La Superintendencia de Sociedades le decretó la apertura del trámite de liquidación judicial de sus bienes y haberes, a través del auto 405-004197, que dio a conocer este jueves debido al incumplimiento de los compromisos que había adquirido la sociedad dentro del proceso de reestructuración que llevaba.

Según documentos que reposan en el expediente del caso, al 30 de septiembre de 2015, Galería Cano S.A. contaba con activos por 3.860 millones de pesos y pasivos por 5.126 millones de pesos, cifras que, confrontadas, daban un patrimonio negativo de 1.266 millones.

Por su parte, a partir de la fecha los deudores de la empresa solo pueden pagar sus obligaciones al liquidador y todo pago hecho a persona distinta será ineficaz.

Como liquidador fue designado Piter Vega Escobar, quien en las próximas semanas deberá elaborar el inventario de los activos de la firma.

Mientras tanto, los acreedores podrán presentar sus créditos al equipo encargado de la liquidación, allegando prueba de la existencia y cuantía de los mismos, según señala el auto expedido por la Delegatura para Procedimientos de Insolvencia de la Supersociedades.

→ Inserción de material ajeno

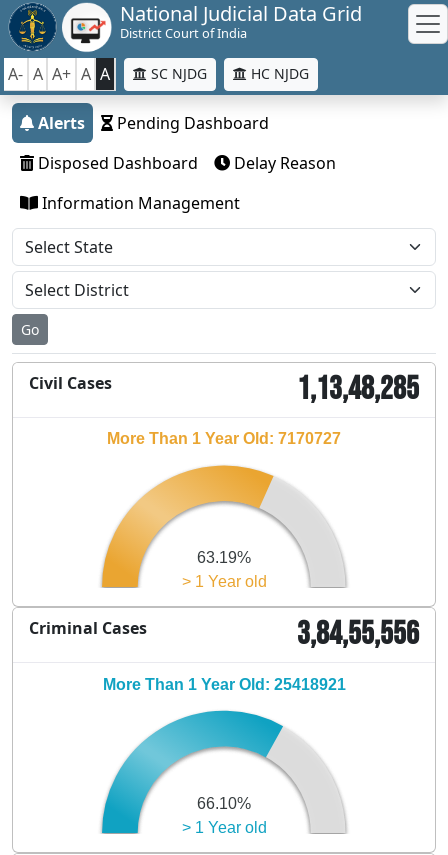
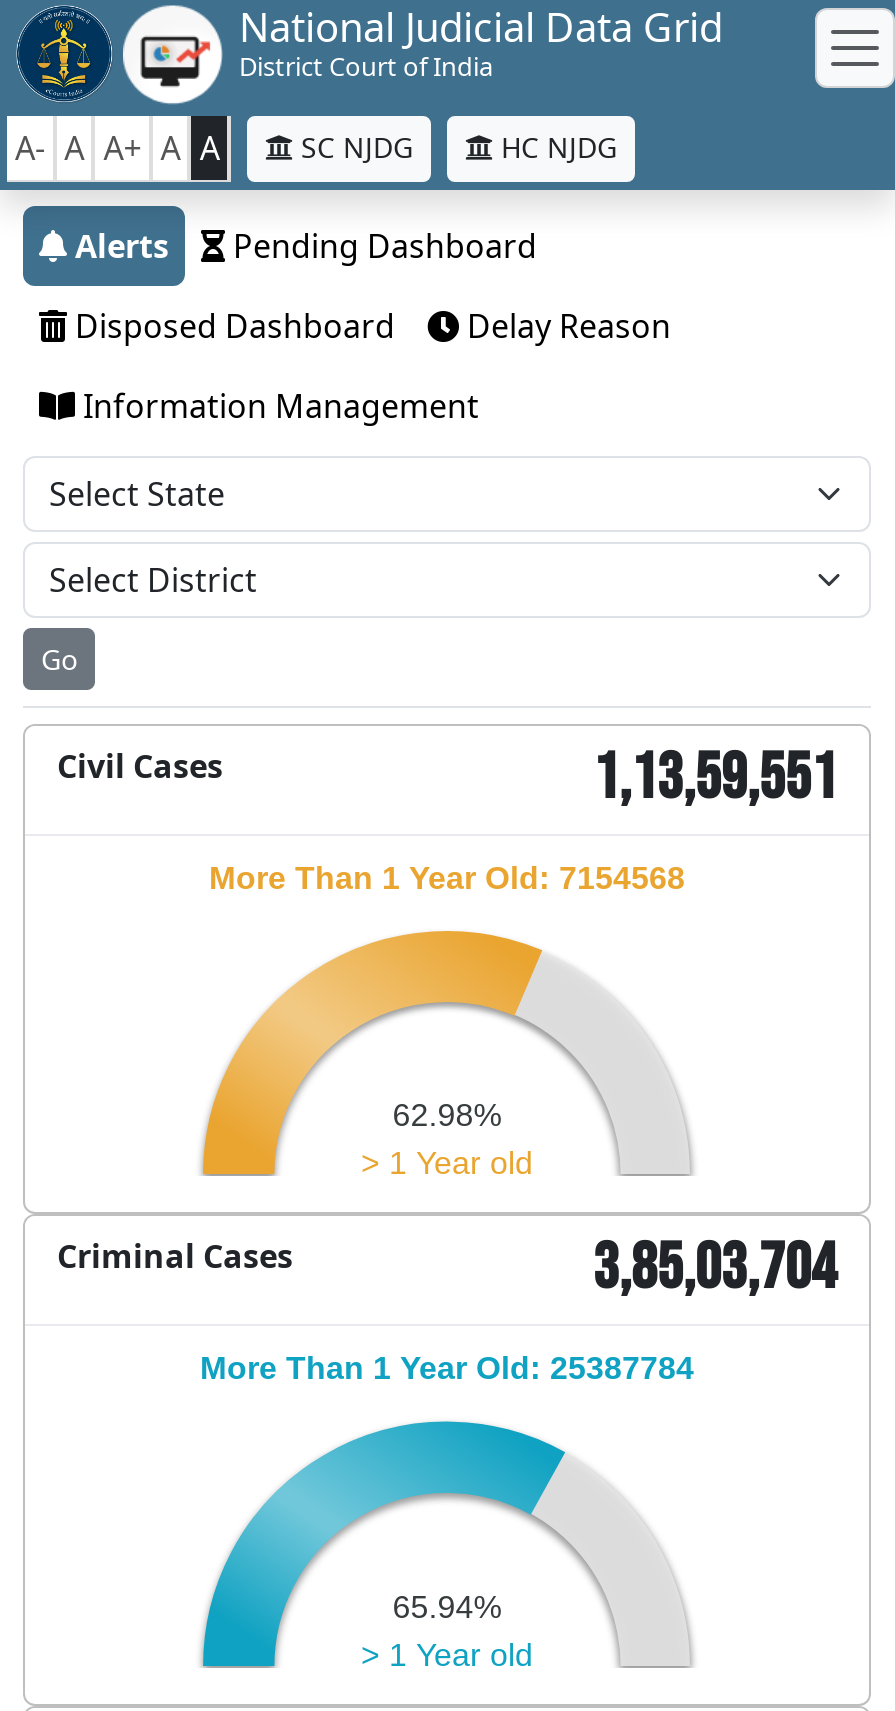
- 1,13,48,285
+ 1,13,59,551

- More Than 1 Year Old: 7170727
+ More Than 1 Year Old: 7154568

- 63.19%
+ 62.98%

- 3,84,55,556
+ 3,85,03,704

- More Than 1 Year Old: 25418921
+ More Than 1 Year Old: 25387784

- 66.10%
+ 65.94%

Al respecto, el superintendente de Sociedades, Francisco Reyes Villamizar, recordó que el proceso de liquidación judicial persigue la liquidación pronta y ordenada, buscando el aprovechamiento del patrimonio del deudor.

Toda una tradición

La tradición joyera de la familia Cano nació cuatro generaciones atrás, hace unos 120 años, en el Santuario (Antioquia), donde rescataban ‘entierros’ que tuvieran oro y metales valiosos. Luego, en la década de los años 70, abrieron el primer local en el edificio Baviera, de Bogotá, a través del cual comenzaron a comercializar joyas de estilo precolombino en oro de 18 y 24 kilates, piedras preciosas y semipreciosas.

Al momento, según registros de internet, la compañía posee cuatro establecimientos en la capital de la República (Ed. Banco Mercantil, aeropuerto El Dorado y Unicentro) y tres en Cartagena (hotel Santa Clara, Plaza de Bolívar y aeropuerto Rafael Núñez.